▸ WHAT TO WORK ON: The material below holds a span beginning at the line with "Southbridge | Blanks: 84 -> 81" and ending at the line with "column Blanks | position: 4 -> 2". Quote that span exactly, both ends included, and only that span.
(Beginning of STUDY MATERIAL)
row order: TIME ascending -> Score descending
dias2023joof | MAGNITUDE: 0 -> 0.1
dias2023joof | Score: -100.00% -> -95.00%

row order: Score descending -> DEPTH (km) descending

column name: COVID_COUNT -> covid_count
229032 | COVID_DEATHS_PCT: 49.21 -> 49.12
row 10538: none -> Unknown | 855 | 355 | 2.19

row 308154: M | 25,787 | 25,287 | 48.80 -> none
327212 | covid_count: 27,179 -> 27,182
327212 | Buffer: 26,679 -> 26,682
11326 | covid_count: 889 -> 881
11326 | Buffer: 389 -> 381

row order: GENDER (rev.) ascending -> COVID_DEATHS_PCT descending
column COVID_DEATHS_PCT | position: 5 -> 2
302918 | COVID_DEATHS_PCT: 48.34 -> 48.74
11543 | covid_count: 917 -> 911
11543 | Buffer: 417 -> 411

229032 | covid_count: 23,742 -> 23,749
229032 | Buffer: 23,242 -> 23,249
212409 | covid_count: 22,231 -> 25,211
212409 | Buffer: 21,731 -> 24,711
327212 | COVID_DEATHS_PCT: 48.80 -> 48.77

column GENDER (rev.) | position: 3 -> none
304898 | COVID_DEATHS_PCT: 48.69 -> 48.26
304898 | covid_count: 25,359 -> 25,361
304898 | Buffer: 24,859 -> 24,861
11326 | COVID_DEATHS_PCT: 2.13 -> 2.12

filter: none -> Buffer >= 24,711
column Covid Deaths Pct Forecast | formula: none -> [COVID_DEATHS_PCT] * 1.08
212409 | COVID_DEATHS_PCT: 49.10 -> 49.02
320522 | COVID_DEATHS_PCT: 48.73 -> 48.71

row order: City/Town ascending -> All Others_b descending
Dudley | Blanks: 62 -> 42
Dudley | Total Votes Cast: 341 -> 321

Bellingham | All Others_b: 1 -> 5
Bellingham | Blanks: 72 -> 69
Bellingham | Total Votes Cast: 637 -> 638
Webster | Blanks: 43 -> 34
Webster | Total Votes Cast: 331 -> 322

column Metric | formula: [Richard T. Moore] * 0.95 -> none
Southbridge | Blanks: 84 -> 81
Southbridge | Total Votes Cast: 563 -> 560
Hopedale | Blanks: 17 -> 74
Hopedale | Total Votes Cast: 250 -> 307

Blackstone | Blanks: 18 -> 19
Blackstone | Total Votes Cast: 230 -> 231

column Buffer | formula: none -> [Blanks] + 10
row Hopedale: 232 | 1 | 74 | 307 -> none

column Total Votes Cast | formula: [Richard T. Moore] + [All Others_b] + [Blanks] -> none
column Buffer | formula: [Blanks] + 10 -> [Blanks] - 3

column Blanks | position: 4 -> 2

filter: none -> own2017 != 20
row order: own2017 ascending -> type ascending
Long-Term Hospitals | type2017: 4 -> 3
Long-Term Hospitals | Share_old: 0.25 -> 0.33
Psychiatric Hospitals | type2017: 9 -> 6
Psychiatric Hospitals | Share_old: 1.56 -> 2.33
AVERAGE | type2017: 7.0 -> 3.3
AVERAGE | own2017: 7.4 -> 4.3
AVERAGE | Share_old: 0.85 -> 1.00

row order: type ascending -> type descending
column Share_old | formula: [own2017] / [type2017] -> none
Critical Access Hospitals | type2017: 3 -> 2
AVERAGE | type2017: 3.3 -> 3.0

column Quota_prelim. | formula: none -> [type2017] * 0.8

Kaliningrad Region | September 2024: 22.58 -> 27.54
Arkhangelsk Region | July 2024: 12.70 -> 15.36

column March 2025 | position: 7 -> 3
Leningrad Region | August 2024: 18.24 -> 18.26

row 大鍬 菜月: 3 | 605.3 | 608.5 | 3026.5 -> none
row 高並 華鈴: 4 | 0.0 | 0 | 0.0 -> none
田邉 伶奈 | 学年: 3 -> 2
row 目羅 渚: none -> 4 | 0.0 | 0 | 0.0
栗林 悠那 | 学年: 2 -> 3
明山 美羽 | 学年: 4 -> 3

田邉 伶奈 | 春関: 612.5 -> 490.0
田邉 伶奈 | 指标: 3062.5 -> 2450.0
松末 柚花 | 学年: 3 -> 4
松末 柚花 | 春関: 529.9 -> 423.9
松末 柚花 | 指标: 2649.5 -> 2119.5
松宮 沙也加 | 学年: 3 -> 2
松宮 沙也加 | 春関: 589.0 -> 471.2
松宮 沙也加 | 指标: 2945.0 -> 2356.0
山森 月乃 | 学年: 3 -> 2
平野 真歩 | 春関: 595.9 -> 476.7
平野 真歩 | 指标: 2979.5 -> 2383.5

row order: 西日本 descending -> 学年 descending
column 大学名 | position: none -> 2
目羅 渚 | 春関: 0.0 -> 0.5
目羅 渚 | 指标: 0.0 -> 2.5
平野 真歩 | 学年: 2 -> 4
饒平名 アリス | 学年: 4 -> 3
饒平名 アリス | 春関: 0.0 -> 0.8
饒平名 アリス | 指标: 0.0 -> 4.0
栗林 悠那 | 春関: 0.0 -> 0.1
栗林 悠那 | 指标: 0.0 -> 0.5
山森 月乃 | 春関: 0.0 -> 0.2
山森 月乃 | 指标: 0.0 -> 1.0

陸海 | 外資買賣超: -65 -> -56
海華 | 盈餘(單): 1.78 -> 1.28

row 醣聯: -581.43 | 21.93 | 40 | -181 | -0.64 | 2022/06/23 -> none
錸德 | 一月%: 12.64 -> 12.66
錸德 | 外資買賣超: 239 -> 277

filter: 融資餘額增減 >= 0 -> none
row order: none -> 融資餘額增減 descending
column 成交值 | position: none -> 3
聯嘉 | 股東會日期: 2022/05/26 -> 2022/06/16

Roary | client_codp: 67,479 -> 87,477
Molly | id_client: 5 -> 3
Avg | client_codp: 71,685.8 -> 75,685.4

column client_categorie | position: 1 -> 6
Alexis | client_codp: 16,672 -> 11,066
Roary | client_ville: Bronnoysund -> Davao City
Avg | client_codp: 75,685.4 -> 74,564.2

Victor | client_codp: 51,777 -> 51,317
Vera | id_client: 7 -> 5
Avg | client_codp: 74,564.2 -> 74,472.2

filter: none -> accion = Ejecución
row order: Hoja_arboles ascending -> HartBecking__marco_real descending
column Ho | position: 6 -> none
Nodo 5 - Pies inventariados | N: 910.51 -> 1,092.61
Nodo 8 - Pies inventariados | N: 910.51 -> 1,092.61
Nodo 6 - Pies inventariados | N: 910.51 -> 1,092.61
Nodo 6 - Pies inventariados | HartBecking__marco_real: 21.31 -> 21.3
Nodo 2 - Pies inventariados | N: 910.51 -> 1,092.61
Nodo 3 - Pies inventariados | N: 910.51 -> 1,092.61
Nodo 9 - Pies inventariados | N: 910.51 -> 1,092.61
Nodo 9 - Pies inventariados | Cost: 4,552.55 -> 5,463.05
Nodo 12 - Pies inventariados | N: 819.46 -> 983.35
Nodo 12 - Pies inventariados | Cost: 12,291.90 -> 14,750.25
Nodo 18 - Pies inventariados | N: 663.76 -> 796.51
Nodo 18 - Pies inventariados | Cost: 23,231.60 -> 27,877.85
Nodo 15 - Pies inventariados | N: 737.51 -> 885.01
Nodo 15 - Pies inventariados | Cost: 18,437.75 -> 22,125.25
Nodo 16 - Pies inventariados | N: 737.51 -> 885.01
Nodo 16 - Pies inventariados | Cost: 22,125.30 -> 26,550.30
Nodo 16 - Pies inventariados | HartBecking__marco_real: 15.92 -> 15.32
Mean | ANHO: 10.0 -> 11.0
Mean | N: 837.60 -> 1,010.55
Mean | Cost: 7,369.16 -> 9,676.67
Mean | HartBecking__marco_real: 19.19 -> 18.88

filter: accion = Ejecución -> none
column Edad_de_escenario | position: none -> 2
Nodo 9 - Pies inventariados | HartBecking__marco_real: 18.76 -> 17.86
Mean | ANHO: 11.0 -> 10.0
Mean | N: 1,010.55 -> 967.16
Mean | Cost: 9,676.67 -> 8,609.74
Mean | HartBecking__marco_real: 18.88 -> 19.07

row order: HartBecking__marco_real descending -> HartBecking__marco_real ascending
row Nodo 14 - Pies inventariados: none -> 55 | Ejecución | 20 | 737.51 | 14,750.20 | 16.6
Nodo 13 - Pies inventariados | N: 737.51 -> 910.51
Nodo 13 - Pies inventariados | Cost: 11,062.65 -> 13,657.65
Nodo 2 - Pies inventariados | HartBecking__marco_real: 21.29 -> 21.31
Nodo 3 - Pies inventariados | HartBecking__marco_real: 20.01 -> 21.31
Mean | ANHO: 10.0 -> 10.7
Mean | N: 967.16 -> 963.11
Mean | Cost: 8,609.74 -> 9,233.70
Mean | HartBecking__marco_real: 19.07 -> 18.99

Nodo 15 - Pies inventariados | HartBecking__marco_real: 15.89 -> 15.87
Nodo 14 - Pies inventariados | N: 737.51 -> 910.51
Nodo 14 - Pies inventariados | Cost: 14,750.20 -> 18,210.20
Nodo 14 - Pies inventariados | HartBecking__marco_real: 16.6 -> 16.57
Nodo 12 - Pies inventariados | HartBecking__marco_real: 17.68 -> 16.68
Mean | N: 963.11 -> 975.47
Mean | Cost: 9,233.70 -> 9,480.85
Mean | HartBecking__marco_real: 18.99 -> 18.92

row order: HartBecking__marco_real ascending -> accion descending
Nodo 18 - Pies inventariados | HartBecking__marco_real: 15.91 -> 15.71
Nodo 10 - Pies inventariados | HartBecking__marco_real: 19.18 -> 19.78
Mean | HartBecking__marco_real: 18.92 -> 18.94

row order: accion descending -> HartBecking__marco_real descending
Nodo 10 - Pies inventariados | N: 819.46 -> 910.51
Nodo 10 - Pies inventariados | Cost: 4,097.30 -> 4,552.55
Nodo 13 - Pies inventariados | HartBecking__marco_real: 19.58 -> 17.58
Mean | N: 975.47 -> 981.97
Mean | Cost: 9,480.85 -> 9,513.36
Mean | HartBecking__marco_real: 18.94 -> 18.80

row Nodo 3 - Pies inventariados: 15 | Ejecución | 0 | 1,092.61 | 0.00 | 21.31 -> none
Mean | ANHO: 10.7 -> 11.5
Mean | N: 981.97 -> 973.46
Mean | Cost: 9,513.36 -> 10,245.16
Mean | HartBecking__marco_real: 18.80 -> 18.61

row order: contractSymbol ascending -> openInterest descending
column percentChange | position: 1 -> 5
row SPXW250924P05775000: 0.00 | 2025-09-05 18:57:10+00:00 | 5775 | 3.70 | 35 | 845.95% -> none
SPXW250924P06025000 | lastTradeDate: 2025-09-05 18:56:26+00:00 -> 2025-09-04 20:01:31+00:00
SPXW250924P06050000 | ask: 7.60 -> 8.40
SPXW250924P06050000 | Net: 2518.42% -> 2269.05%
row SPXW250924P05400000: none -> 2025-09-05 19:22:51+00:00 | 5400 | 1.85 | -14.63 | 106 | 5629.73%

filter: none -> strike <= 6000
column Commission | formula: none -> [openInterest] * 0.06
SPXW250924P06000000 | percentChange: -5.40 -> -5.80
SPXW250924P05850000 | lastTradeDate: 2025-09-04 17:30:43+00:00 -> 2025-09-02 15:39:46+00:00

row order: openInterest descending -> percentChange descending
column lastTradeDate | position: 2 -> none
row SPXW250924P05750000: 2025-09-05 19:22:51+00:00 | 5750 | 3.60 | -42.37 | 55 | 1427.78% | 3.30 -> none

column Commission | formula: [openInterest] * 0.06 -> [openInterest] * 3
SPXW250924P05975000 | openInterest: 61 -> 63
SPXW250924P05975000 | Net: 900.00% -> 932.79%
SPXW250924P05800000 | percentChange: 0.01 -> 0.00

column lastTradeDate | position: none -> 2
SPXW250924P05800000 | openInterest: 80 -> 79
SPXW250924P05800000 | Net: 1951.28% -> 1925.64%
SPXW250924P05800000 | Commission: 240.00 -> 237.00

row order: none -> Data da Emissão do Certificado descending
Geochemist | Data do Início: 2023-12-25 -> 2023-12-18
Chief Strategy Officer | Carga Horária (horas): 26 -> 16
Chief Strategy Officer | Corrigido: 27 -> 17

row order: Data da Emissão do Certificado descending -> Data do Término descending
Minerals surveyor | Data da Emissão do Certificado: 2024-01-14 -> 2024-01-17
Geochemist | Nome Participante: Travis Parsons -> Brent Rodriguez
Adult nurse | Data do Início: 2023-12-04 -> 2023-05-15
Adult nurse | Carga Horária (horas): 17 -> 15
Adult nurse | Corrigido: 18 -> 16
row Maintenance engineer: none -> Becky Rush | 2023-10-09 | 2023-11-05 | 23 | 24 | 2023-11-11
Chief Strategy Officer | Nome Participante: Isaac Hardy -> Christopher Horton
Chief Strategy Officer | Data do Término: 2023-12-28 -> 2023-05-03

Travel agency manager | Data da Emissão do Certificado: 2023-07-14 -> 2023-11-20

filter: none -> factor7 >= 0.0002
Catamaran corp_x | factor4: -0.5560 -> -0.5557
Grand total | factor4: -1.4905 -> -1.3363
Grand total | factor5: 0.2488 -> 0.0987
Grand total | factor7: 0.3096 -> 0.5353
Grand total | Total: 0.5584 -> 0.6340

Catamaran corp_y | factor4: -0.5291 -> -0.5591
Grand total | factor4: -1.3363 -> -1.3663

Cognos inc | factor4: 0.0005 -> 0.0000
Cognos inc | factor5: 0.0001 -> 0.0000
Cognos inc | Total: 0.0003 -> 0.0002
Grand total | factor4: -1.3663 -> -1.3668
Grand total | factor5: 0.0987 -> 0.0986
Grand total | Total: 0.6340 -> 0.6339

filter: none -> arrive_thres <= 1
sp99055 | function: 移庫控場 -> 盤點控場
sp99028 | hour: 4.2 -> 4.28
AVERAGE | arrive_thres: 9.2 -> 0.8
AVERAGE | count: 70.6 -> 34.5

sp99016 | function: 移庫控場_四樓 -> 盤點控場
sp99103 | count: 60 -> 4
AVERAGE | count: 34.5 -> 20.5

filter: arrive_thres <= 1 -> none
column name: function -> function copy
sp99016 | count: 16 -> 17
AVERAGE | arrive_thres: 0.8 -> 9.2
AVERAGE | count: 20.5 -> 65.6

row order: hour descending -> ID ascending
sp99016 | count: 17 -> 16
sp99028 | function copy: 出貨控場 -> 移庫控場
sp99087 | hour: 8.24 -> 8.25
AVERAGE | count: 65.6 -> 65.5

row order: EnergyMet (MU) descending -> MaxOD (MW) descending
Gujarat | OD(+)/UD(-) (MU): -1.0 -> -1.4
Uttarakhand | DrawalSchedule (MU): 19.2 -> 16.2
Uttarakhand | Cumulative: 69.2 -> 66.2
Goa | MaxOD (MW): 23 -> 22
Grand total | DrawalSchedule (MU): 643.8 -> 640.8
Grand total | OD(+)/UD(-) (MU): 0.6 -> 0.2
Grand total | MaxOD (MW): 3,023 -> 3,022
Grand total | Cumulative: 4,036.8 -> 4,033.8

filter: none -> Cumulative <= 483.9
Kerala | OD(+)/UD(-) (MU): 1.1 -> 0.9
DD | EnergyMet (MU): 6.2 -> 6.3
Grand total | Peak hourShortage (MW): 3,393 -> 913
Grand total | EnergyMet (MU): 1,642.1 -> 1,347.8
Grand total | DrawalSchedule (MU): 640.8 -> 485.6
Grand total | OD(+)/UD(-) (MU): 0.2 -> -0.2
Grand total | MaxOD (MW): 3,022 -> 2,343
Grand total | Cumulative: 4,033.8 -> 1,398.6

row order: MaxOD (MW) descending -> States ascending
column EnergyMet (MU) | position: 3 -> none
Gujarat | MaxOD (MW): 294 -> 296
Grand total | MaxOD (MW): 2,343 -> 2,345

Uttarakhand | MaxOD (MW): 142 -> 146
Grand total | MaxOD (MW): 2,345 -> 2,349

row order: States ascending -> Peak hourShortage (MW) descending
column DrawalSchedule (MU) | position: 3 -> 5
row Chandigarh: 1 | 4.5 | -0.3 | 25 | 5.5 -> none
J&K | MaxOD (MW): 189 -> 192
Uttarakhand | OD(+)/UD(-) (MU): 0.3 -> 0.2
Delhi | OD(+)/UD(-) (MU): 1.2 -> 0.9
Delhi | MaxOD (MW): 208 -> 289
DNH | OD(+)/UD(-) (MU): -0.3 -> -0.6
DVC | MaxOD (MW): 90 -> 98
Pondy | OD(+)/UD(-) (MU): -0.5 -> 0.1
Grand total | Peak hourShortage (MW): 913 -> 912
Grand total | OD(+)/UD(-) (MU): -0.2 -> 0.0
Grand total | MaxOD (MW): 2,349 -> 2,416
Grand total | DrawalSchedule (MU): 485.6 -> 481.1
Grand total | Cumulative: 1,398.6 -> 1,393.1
(End of STUDY MATERIAL)
▸ RESPONSE:
Southbridge | Blanks: 84 -> 81
Southbridge | Total Votes Cast: 563 -> 560
Hopedale | Blanks: 17 -> 74
Hopedale | Total Votes Cast: 250 -> 307

Blackstone | Blanks: 18 -> 19
Blackstone | Total Votes Cast: 230 -> 231

column Buffer | formula: none -> [Blanks] + 10
row Hopedale: 232 | 1 | 74 | 307 -> none

column Total Votes Cast | formula: [Richard T. Moore] + [All Others_b] + [Blanks] -> none
column Buffer | formula: [Blanks] + 10 -> [Blanks] - 3

column Blanks | position: 4 -> 2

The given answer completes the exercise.